Hi guys,
I am very new in PA administration and I am trying to set up voice communication between cisco telepresence sx-20 located with private IP address in my Internal network to some terminals outside the network. I am using IP address like calling number when I am trying to establish the connection.
I have tried a lot of configurations, but no one work. In last - I use static NAT and DNAT : (telepr ext test"(an IP address which is attached to the external interface), Telepresence - sx-20)
and security rule which allow any external traffic to destination "telepr ext test" with basic applications which is needed:
I have rule which allows the traffic from sx-20 to the internet too. I succeed and establish the call to some online test cisco IP addresses for example 71.14.2.158, but no audio or video traffic was received. In monitor tab I saw that the session-end-reason is "tcp-rst-from-server" for apps h.225 and h.245. With Pakcet capture I saw a successfully TCP connection between both sides (my sx-20 and outside terminal-71.14.2.158).

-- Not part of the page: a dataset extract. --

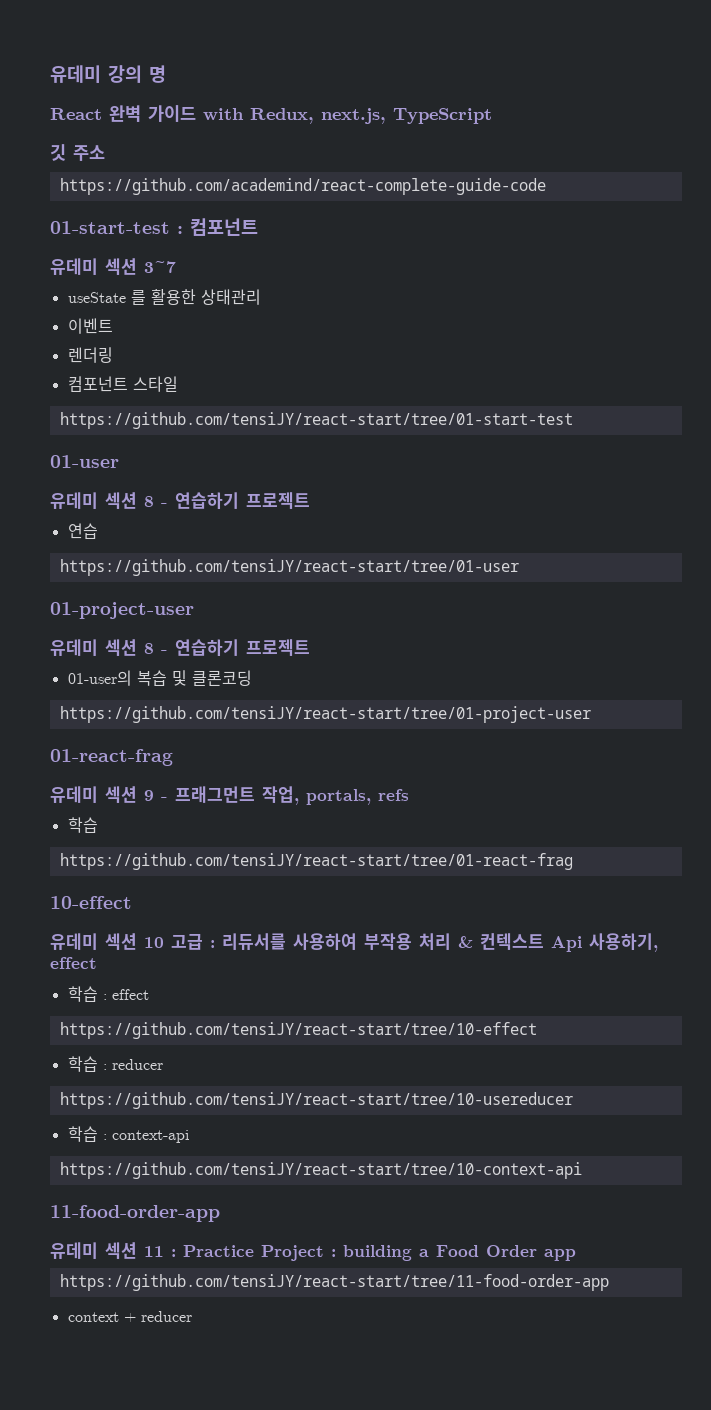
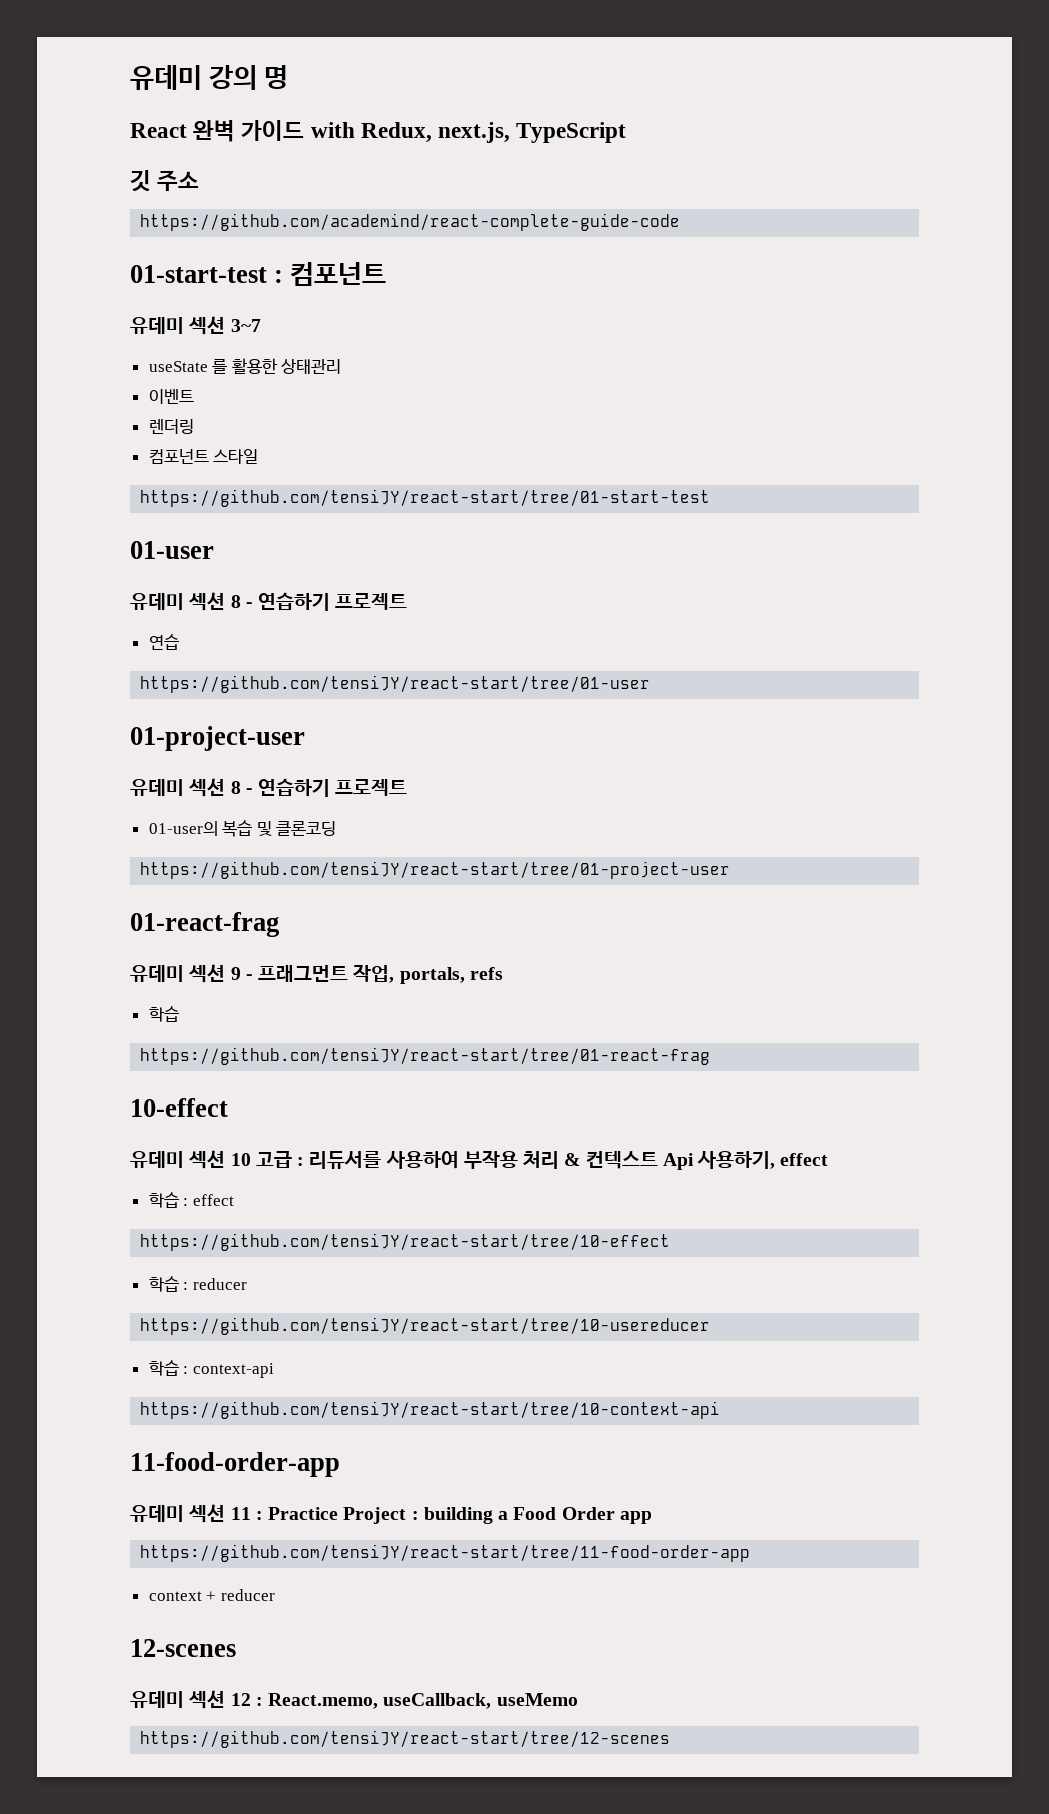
(192, 1316) none -> [130,1639,236,1657] [130,1690,578,1709] [140,1730,671,1748] // 12-scenes // 유데미 섹션 12 : React.memo, useCallback, useMemo // https://github.com/tensiJY/react-start/tree/12-scenes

If my config is wrong, what NAT rule/rules should I make/or not to do this task? And what kind of security rules? Any help will be appreciate very well
Thank you very much in advance.
Feel free to ask me anything if I was not so clear.
Best regards,
Maksim
You are right that it is not necessary a DNAT rule, but i have tried a lot of other configurations. Now i have done only one NAT rule with bi-directional: yes with our External GW which is the exit point to the internet:
It should be more clear on this way, but again still not work. I have changed the security policy to:
Is it possible to have a "problem" with the outside terminal (71.14.2.158)? I see rtp/rtcp packets back to External GW, but the session end reason for h.245 and h.225 in monitor tab for outgoing connections is "tcp-rst-from-server". I establish the call, but with no video or audio. Should I receive after all those packets or not?
Thank you very much once again for your answers!